Dataset excerpts >>

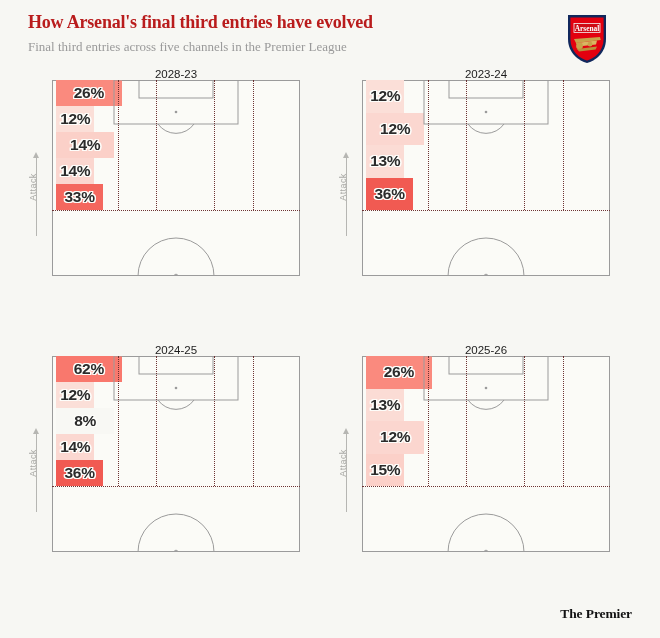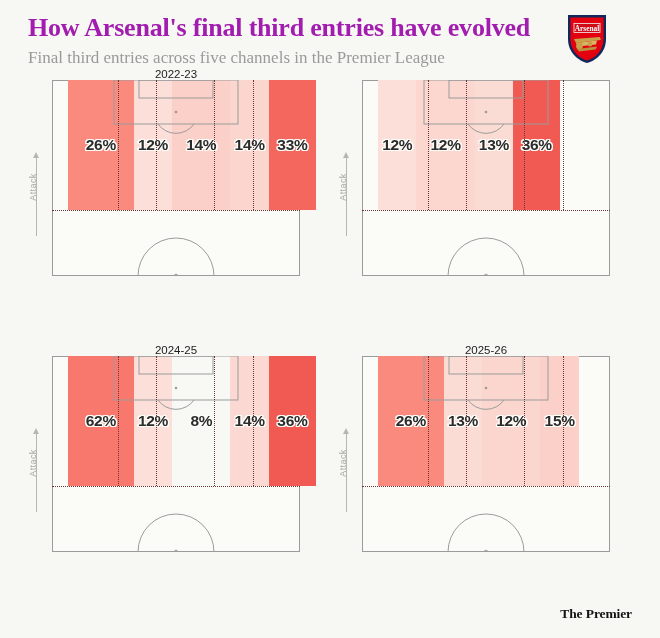"How Arsenal's final third entries" .title { color: #a21caf -> #b91c1c; font-size: 26px -> 18px }
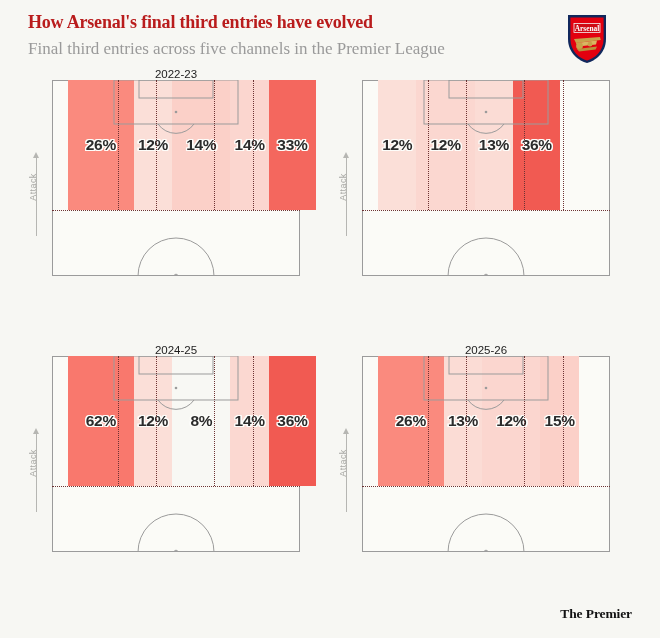"Final third entries across five" .subtitle { font-size: 17px -> 13px }
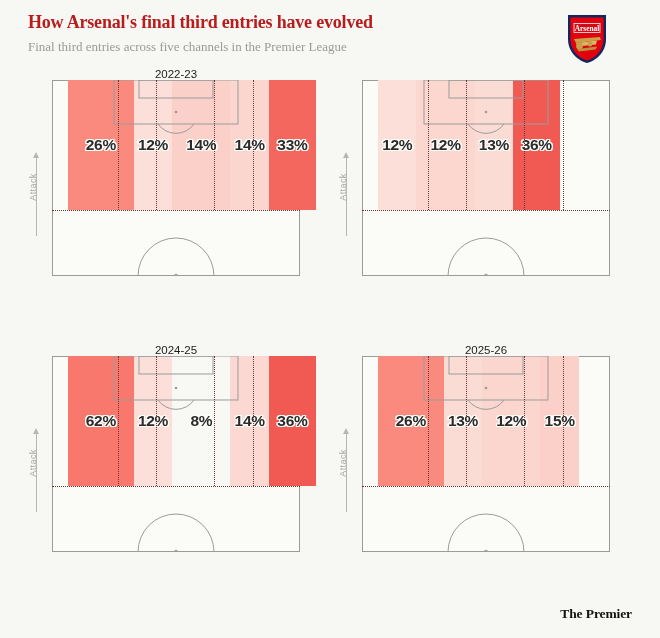"2022-23" div.season-label { text: 2022-23 -> 2028-23 }
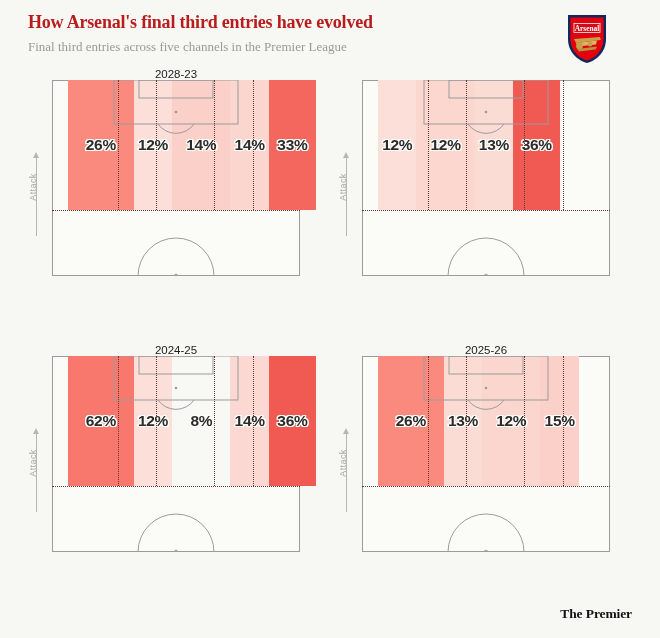"2023-24" div.season-label { html: none -> <div>2023-24</div> }
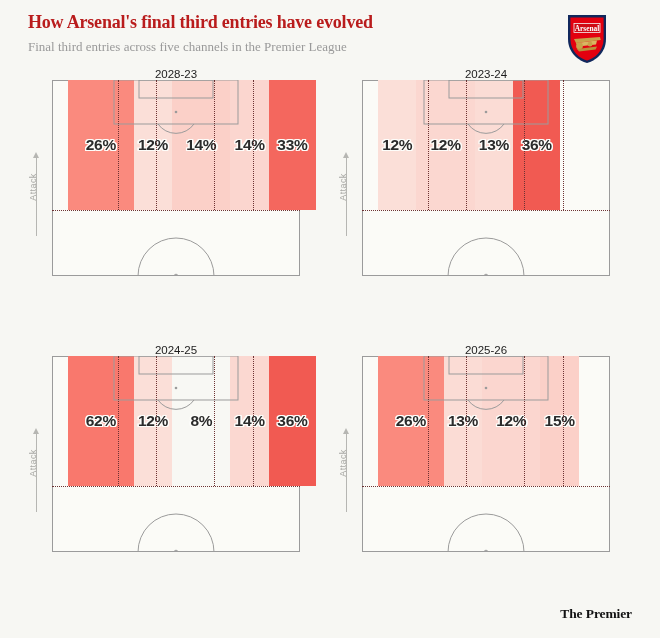"26%" .final-third { flex-direction: none -> column; left: 16px -> 4px }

What is expected >> Exactly the lines from the one that contains "third entries across" through the final line of the records above are needed, given again word for word, with every picture left out.

Written answer >>
"Final third entries across five" .subtitle { font-size: 17px -> 13px }
"2022-23" div.season-label { text: 2022-23 -> 2028-23 }
"2023-24" div.season-label { html: none -> <div>2023-24</div> }
"26%" .final-third { flex-direction: none -> column; left: 16px -> 4px }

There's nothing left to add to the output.